*TASK DIRECTIONS:* In the records that follow, the lines from the one containing "[80,285,134,296] // avrdude" to the one containing "[80,467,334,478] download all", inclusive, are to be given again exactly.

BEGIN INPUT FOR THIS TASK

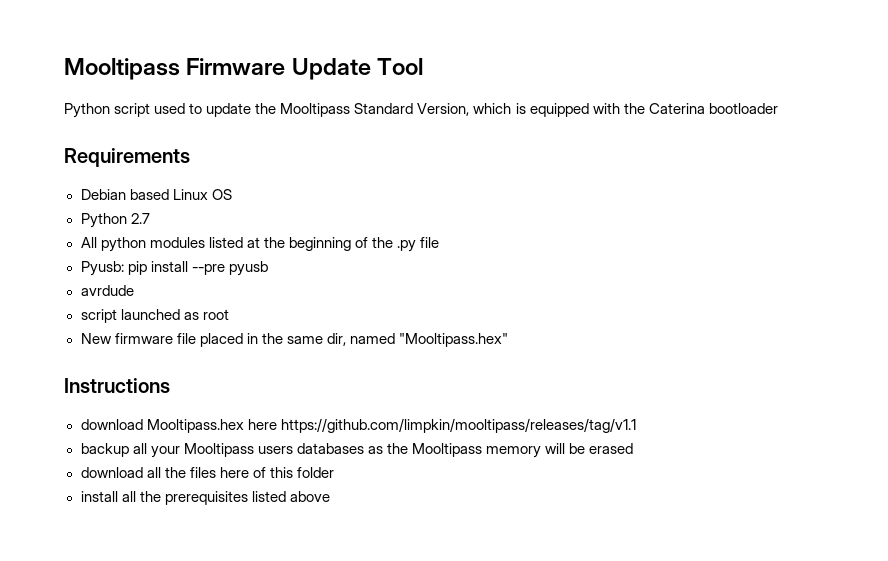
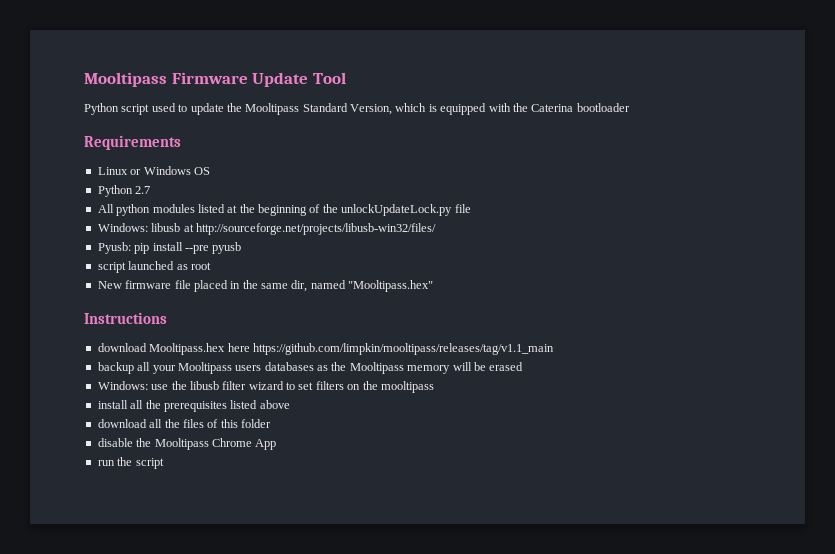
[80,189,208,200] Debian based Linux -> [97,166,191,175] Linux or Windows
[396,237,440,252] .py file -> [341,204,471,216] [97,223,436,235] unlockUpdateLock.py file // Windows: libusb at http://sourceforge.net/projects/libusb-win32/files/
[80,285,134,296] // avrdude -> (242, 248) none
[280,418,636,433] https://github.com/limpkin/mooltipass/releases/tag/v1.1 -> [252,343,554,355] https://github.com/limpkin/mooltipass/releases/tag/v1.1_main
[80,467,334,478] download all the files here of this folder -> [97,381,434,393] Windows: use the libusb filter wizard to set filters on the mooltipass
(330, 496) none -> [97,419,271,428] [97,438,277,450] [97,457,164,469] // download all the files of this folder // disable the Mooltipass Chrome App // run the script

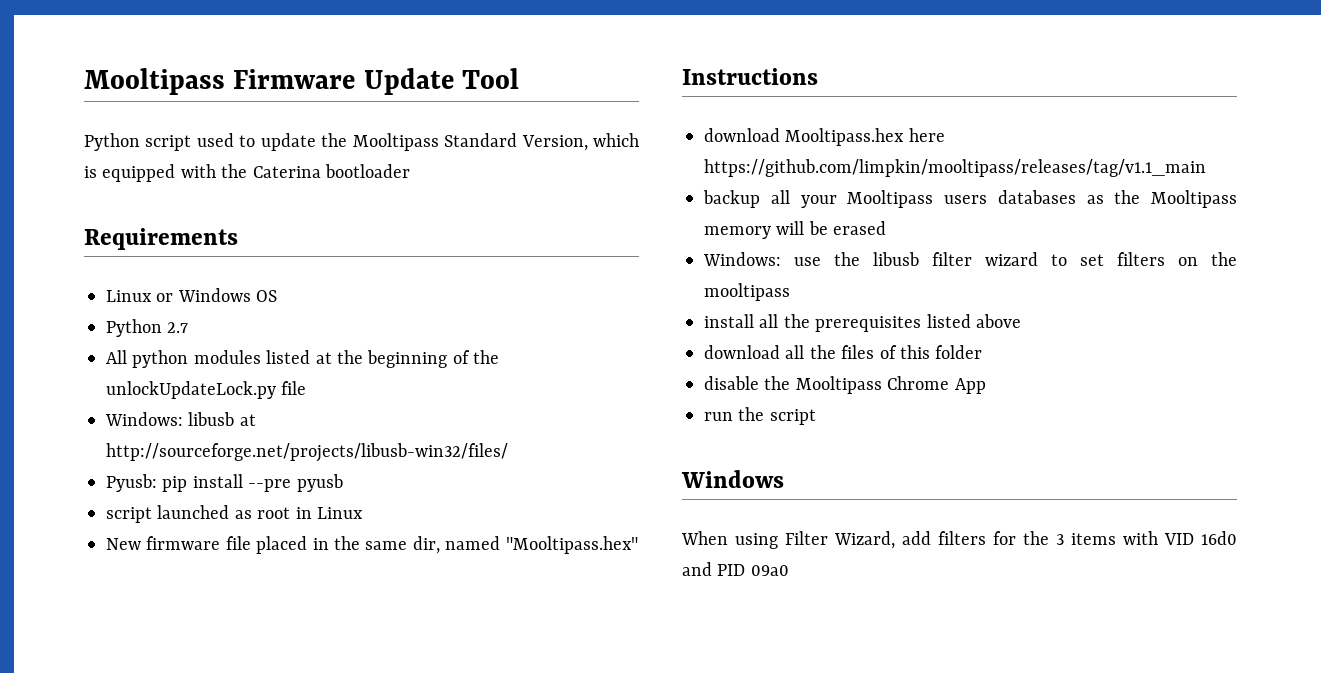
(211, 266) none -> [295,507,363,519] in Linux
(164, 463) none -> [681,470,784,488] [681,531,1237,549] [682,562,789,576] // Windows // When using Filter Wizard, add filters for the 3 items with VID 16d0 and PID 09a0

END INPUT FOR THIS TASK

*RESPONSE TO THE TASK:*
[80,285,134,296] // avrdude -> (242, 248) none
[280,418,636,433] https://github.com/limpkin/mooltipass/releases/tag/v1.1 -> [252,343,554,355] https://github.com/limpkin/mooltipass/releases/tag/v1.1_main
[80,467,334,478] download all the files here of this folder -> [97,381,434,393] Windows: use the libusb filter wizard to set filters on the mooltipass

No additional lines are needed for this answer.